## ABOUT THIS EXERCISE
From the listing below, pick out each line with the word "subtotal".

## SOURCE RECORDS
----

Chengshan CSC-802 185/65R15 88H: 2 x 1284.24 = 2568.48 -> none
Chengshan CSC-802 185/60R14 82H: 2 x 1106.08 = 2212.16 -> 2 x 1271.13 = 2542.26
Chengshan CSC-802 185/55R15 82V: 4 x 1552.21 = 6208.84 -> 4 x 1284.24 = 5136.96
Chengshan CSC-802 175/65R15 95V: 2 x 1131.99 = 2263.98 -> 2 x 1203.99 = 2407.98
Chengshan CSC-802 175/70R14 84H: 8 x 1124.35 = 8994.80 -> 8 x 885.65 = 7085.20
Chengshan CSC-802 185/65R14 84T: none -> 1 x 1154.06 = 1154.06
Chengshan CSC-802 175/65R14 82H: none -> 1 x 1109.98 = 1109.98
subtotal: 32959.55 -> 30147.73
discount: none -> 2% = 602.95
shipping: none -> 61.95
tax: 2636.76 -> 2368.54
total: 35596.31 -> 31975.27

----

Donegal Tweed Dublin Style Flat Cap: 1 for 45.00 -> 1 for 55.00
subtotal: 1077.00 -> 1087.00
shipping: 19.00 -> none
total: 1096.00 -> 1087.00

----

## ANSWER FOR THIS EXERCISE
subtotal: 32959.55 -> 30147.73
subtotal: 1077.00 -> 1087.00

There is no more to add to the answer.